WORK TO BE COMPLETED. Reproduce word for word the lines of the listing from the first one through the one with "top:394px; width:0; height:0;", omitting every picture.

EXCERPTED RECORDS.

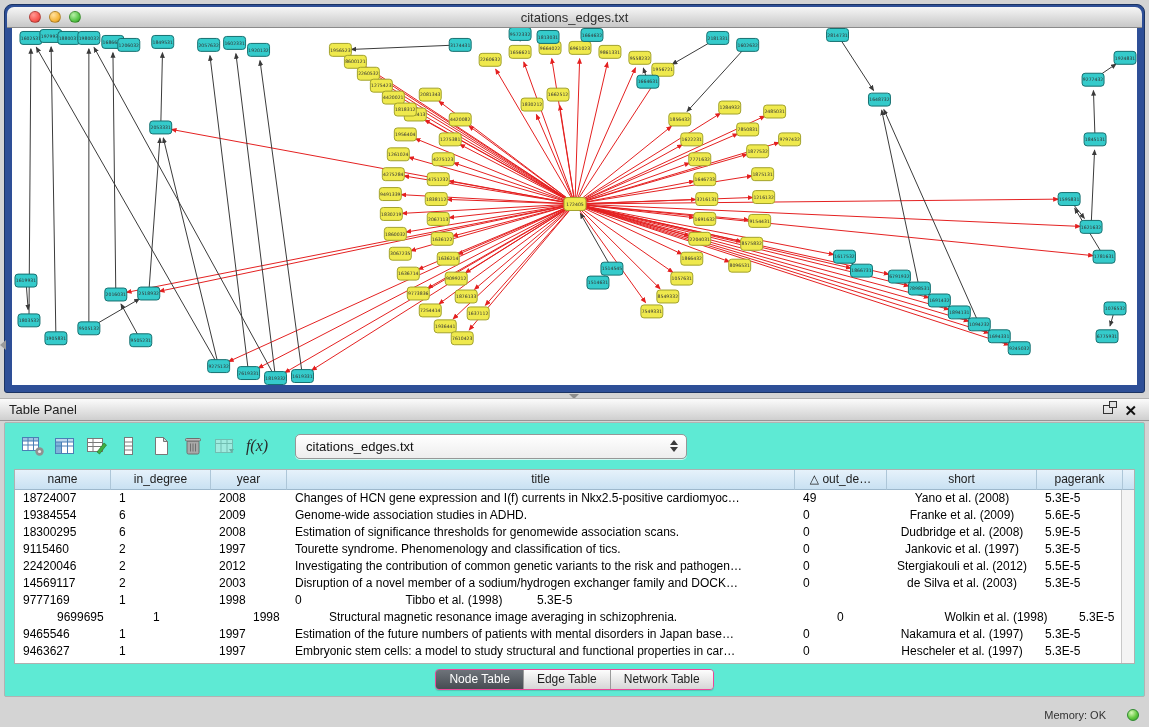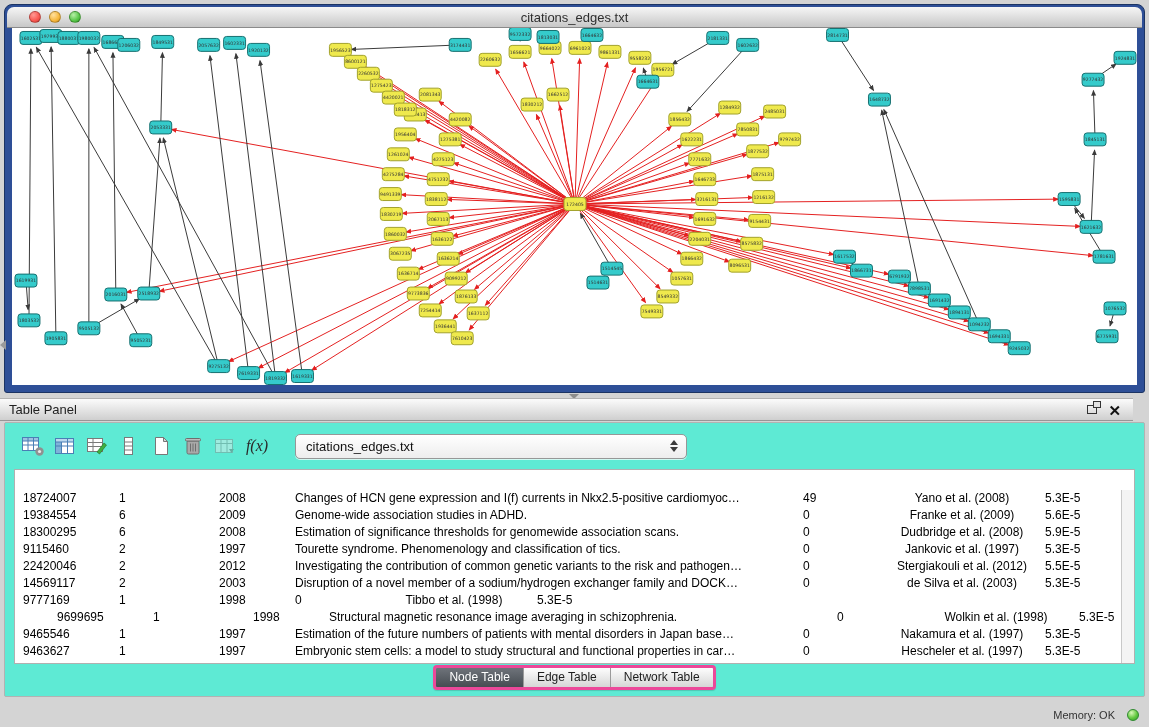--- a/index.html
+++ b/index.html
@@ -27,21 +27,21 @@
   .node-teal   { fill:#35cbcb; stroke:#166f6f; stroke-width:1; }
   .canvas text { font-size:4.6px; fill:#333; text-anchor:middle; font-family:"DejaVu Sans", sans-serif; }
 
   .hide-panel-arrow { position:absolute; left:0; top:340px; width:0; height:0;
     border-top:5px solid transparent; border-bottom:5px solid transparent; border-right:6px solid #9a9a9a; }
   .splitter-handle { position:absolute; left:569px; top:394px; width:0; height:0;
     border-left:5px solid transparent; border-right:5px solid transparent; border-top:5px solid #8d8d8d; }
 
   
   .table-panel { position:absolute; left:0; top:398px; width:1149px; height:304px; background:#d4d4d4; }
-  .panel-header { position:absolute; left:0; top:0; right:16px; height:23px;
+  .panel-header { position:absolute; left:0; top:0; right:0; height:23px;
     background:linear-gradient(#fbfbfb,#cfcfcf); border-top:1px solid #b3b3b3; border-bottom:1px solid #969696;text-align:center; }
   .panel-title { position:absolute; left:9px; top:0; line-height:22px; font-size:13px; color:#222; }
   .float-icon { position:absolute; right:36px; top:6px; width:10px; height:9px; border:1.5px solid #333; }
   .float-icon::after { content:''; position:absolute; top:-5px; right:-5px; width:6px; height:5px;
     border:1.5px solid #333; background:#e2e2e2; }
   .close-icon { position:absolute; right:12px; top:2px; font-size:15px; font-weight:bold; color:#111; line-height:19px; }
 
   .panel-body { position:absolute; top:24px; left:4px; right:4px; height:275px;
     background:#5eead4; border:1px solid #b2b2b2; border-radius:2px; }
 
@@ -63,28 +63,28 @@
     overflow:hidden; white-space:nowrap; flex:none; }
   .th-filler { border-right:none; }
   .tbody { position:absolute; top:20px; left:0; right:13px; bottom:0; overflow:hidden; }
   .tr { display:flex; height:17px; line-height:17px; background:#fff; }
   .td { font-size:12px; color:#000; white-space:nowrap; overflow:hidden; padding-left:8px; flex:none; }
   .td-5 { text-align:center; padding-left:0; }
   .vscroll { position:absolute; top:20px; right:0; bottom:0; width:13px;
     background:#f4f4f4; border-left:1px solid #c9c9c9; }
 
   .tabs-row { position:absolute; left:0; right:0; bottom:6px; display:flex; justify-content:center; }
-  .tabs { display:flex; border:3px solid #ec4899; border-radius:4px; overflow:hidden;
+  .tabs { display:flex; border:1px solid #ec4899; border-radius:4px; overflow:hidden;
     box-shadow:0 1px 1px rgba(0,0,0,.15); }
   .tab { padding:0 13px; height:19px; line-height:18px; font-size:12px; color:#1d1d1d;
     background:linear-gradient(#fdfdfd,#d6d6d6); border-left:1px solid #9a9a9a; }
   .tab:first-child { border-left:none; }
   .tab.active { background:linear-gradient(#6e737a,#474c52); color:#fff; }
 
-  .statusbar { position:absolute; right:10px; bottom:6px; display:flex; align-items:center; gap:12px;margin-left:37px; }
+  .statusbar { position:absolute; right:10px; bottom:6px; display:flex; align-items:center; gap:21px;margin-left:37px; }
   .mem-label { font-size:11px; color:#333; }
   .mem-dot { width:12px; height:12px; border-radius:50%; border:1px solid #2d8a2d;
     background:radial-gradient(circle at 35% 28%, #d8f8b8, #63c93f 55%, #2f9a2a); }
 
   
   .mini { display:block; }
 </style>
 </head>
 <body>
 
@@ -768,20 +768,30 @@
         <div class="combo">
           <span>citations_edges.txt</span>
           <span class="combo-arrows">
             <span class="up"></span>
               <span class="down"></span>
           </span>
         </div>
       </div>
 
       <div class="table-area">
+        <div class="thead" id="thead">
+            <div class="th" style="width: 96px;">name</div>
+            <div class="th" style="width: 100px;">in_degree</div>
+            <div class="th" style="width: 76px;">year</div>
+            <div class="th" style="width: 508px;">title</div>
+            <div class="th" style="width: 92px;">△ out_de…</div>
+            <div class="th" style="width: 150px;">short</div>
+            <div class="th" style="width: 86px;">pagerank</div>
+            <div class="th th-filler" style="flex: 1 1 0%;"></div>
+          </div>
         <div class="tbody" id="tbody">
             <div class="tr">
               <div class="td td-0" style="width: 96px;">18724007</div>
               <div class="td td-1" style="width: 100px;">1</div>
               <div class="td td-2" style="width: 76px;">2008</div>
               <div class="td td-3" style="width: 508px;">Changes of HCN gene expression and I(f) currents in Nkx2.5-positive cardiomyoc…</div>
               <div class="td td-4" style="width: 92px;">49</div>
               <div class="td td-5" style="width: 150px;">Yano et al. (2008)</div>
               <div class="td td-6" style="width: 86px;">5.3E-5</div>
             </div>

EXERCISE RESULT.
--- a/index.html
+++ b/index.html
@@ -27,21 +27,21 @@
   .node-teal   { fill:#35cbcb; stroke:#166f6f; stroke-width:1; }
   .canvas text { font-size:4.6px; fill:#333; text-anchor:middle; font-family:"DejaVu Sans", sans-serif; }
 
   .hide-panel-arrow { position:absolute; left:0; top:340px; width:0; height:0;
     border-top:5px solid transparent; border-bottom:5px solid transparent; border-right:6px solid #9a9a9a; }
   .splitter-handle { position:absolute; left:569px; top:394px; width:0; height:0;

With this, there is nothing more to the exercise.